It is difficult to know what to say to a child who has experienced loss, and a lot of adults resort, understandably, to sentimentality. But the books I loved were without sentiment; they were sharp and fierce and witty. At age ten I found myself lost, and they — Matilda and Pippi and Harry, Claudia Kincaid and Will Stanton, the Fossil sisters, and Wilbur the pig — helped me up and led me home. The value of children’s literature cannot, of course, be predicated on pain — books are not only valuable when we have something to escape from — but in fact those books were
not an escape. They said: look, this is what bravery looks like. This is what hope looks like. They told me, through the medium of wizards and lions and babysitters and talking spiders, that this world we live in is a world of people who tell jokes and work and endure. Children’s books say: the world is huge. They say: hope counts for something. They say: bravery will matter, wit will matter, empathy will matter, love will matter.

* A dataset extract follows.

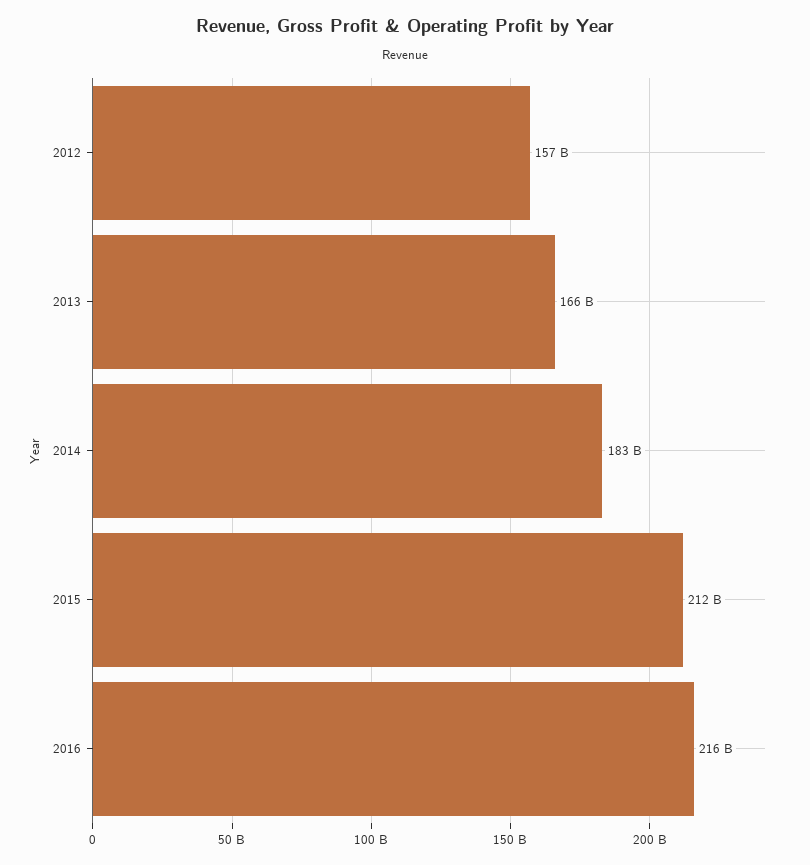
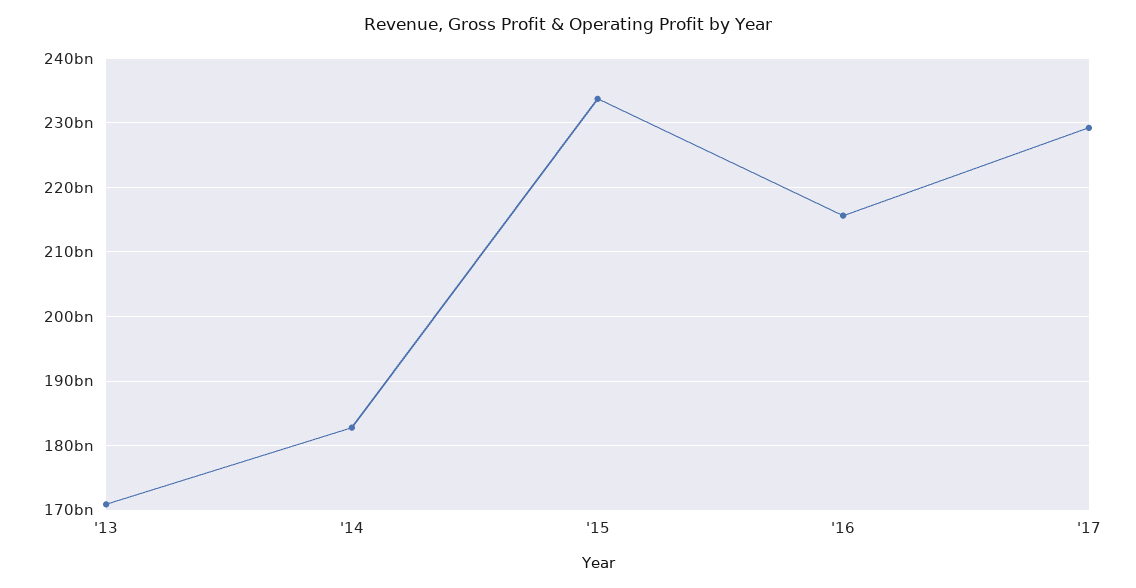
2012: 157000000000 -> none
2013: 166000000000 -> 171000000000
2015: 212000000000 -> 234000000000
'17: none -> 229000000000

Although it is published as my second book in America,
Cartwheeling in Thunderstorms is the first thing I ever wrote, which makes me doubly thrilled that it was chosen for this prize, because
Cartwheeling was the book in which I came face-to-face with all the joy and difficulty of writing for children. I wrote
Cartwheeling in Thunderstorms in a whirl of late nights in a single month, when I was twenty-one (which, incidentally, has led me to consistently underestimate the time it actually takes me to write a book — about a year and a half — for which I apologize most sincerely to my editors). I had never tried to write anything of any length before; essays at university had been two thousand words. But I had a story, loosely based on my own childhood, that I wanted to tell, and I knew I wanted to try to write the dusty sun and huge skies of Zimbabwe back into my life. I tried to write just over a thousand words a day, every day. If things got truly desperate and my willpower abandoned me, I would tie myself to my chair with a skipping rope and not untie it until the words were done. I am pretty sure Shakespeare did the same thing.
Cartwheeling in Thunderstorms, then, will always be the book I hold very close to my heart. But it seems unfair to me that it is only the writer who gets her name on the front cover, instead of a page of credits, like in movies. No book is built by a single mind, and I owe so many thanks to so many, many people. The [British] editor of
Cartwheeling, Julia Heydon-Wells, was remarkable. Looking back, I was a clueless twenty-one-year-old who knew nothing about editing or marketing or anything, really, except what it was like to ride through the Zimbabwean bush. I will always be grateful to her and to [publisher] Faber for taking a chance on me. I also have a spectacular agent, Claire Wilson, who is a champion and hero and friend, and who found me a home at Simon & Schuster, which has been a gorgeous and welcoming place. Finally, by asking David Gale to read this out, I’m making him thank himself, which is a particular pleasure because he is so modest and so brilliant. He is known in England amongst writers for the sharpness of his vision and the unswerving excellence of his taste. Being chosen by David for his list was the closest I have ever felt to getting into Hogwarts. Most of all, I am grateful today to the Boston Globe–Horn Book Award judges. Awards like this shine light on children’s books, and I am so thrilled to be part of that world. For thousands and thousands of children like I was at age ten, children’s books are not a way out but a way back in. Adventure stories and school stories, fantasy and science fiction and classics: they weren’t a crutch; they were wings.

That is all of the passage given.